Нелли обомлела. Хороши б они все вышли, вместе с княгиней. Впрочем, кажется, мужчин в тот скит не пускают вовсе. Но все ж.

— Так вить тут, сама знаешь, каковы обстоятельства-то были, — продолжал папенька. — Веришь ли, за полгода я до Грачевки ни разу не доехал! Боялся! Так мне сердце и рвало на две части. И от дому не отойдешь, и за тебя истревожился.

Почему не отойдешь от дому? Предполагается между тем, что Нелли должна сие знать из писем. Спрашивать нельзя, только поскорей бы все прояснилось, нето как-то не по себе.

— Много и других новостей, — как на грех, вспомнил Кирилла Иваныч. — Первое, даже и писать я тебе не хотел, боялся опечалить. Конька-то любимого Орестушкиного конокрады свели, в ту ж ночь, как ты уехала. Но уж что тут сделаешь, искали, конечно.

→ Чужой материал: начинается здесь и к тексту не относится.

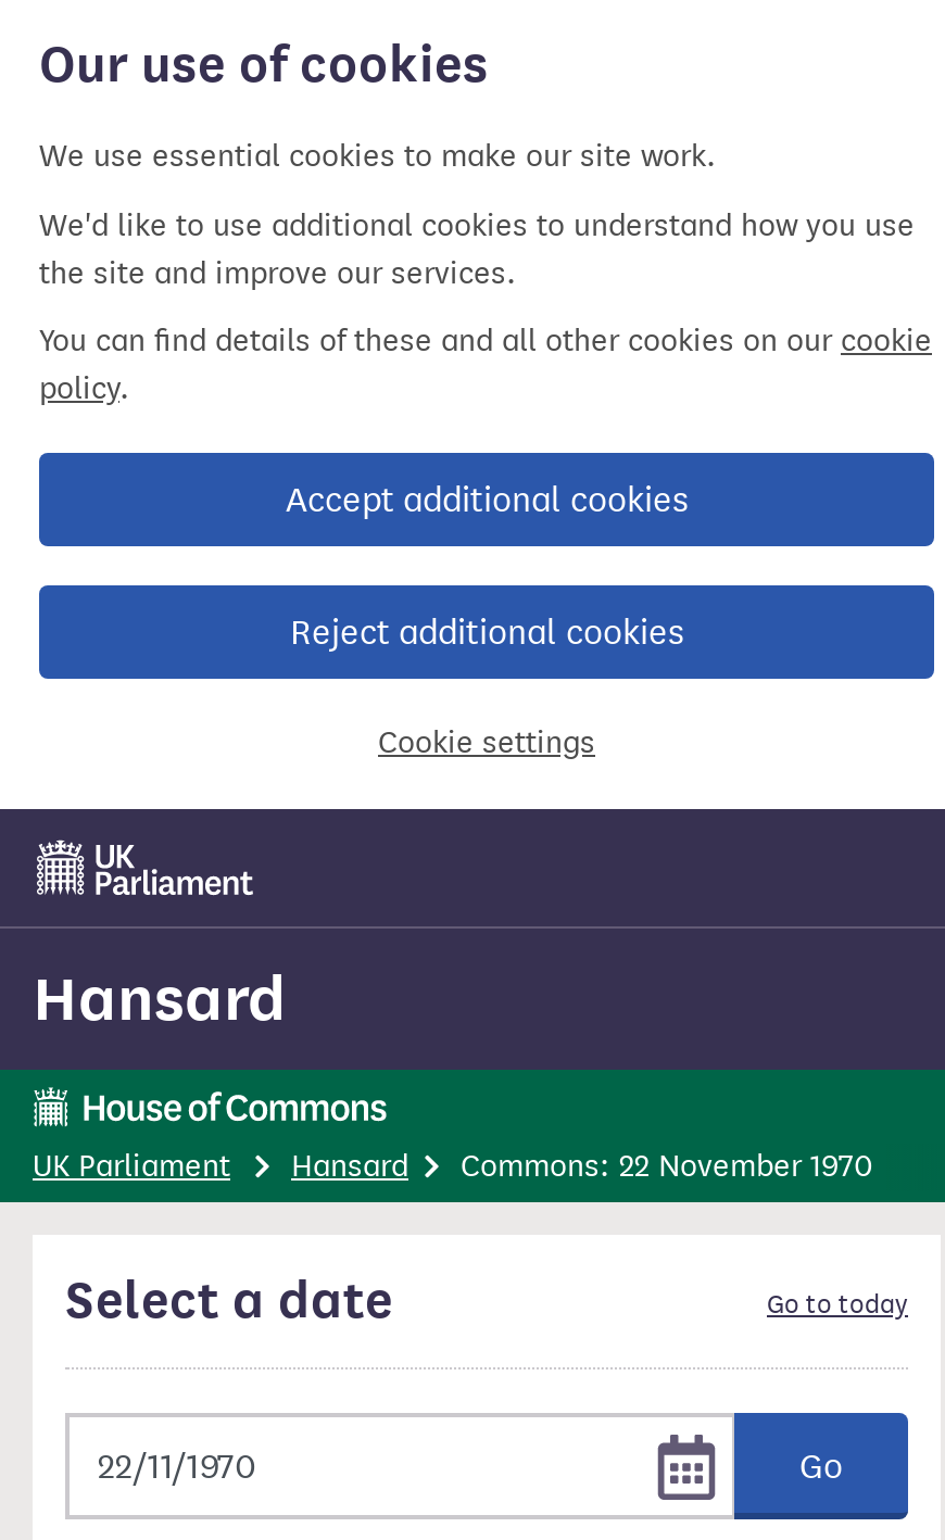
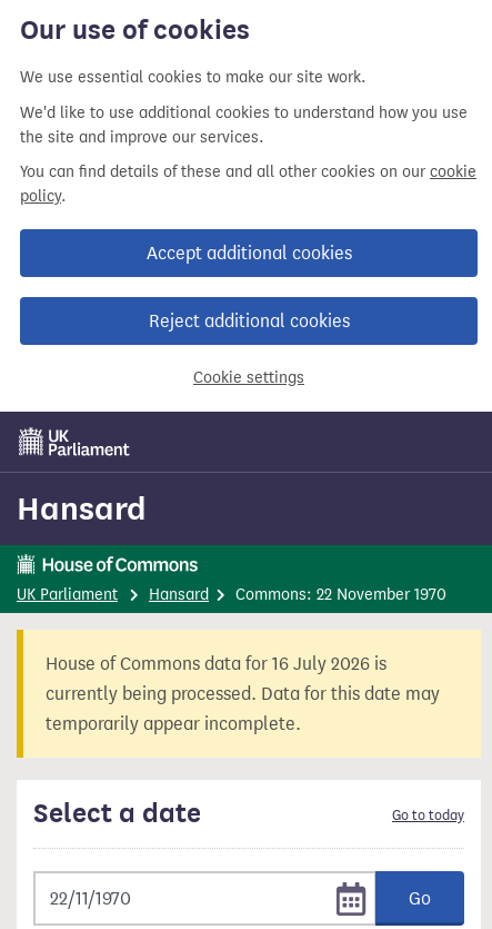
none -> [16,629,480,763] [image] | House of Commons data for 16 July 2026 is | currently being processed. Data for this date may | temporarily appear incomplete.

Вот уж новость так новость! Лучше б сказал наконец, чего ж у них тут приключилось без Нелли.

— А кроме того, батюшка теперь у нас новый, — продолжал Кирилла Иваныч. — Отец Захария. Священник он хороший, в летах, правда, но худого слова не скажу. Хотя, по правде, до отца Модеста ему далеко. Тот, вишь, поехал в конце лета по делам приходским, да после уж пришла бумага, что срочно отзывают его от нас. Видать, в гору пошел. И то, такому просвещенному человеку место ли в деревенской глуши? А все жаль.

Нелли предосудительнейшим образом захотелось стукнуть собственного родителя. Долго он еще намерен ее потчевать такими свежими новостями?

Каменные львы Пелий и Нелей улыбнулись, дом уже стелил под ноги белые свои ступени. Какой же он, однако ж, бедный да маленькой! А все лучше любого дворца.

Кирилла Иванович глубоко вздохнул, и сердце Нелли сжала холодная рука. Что за мука! Расспрашивать нельзя, надлежит терпеть, покуда все само не прояснится.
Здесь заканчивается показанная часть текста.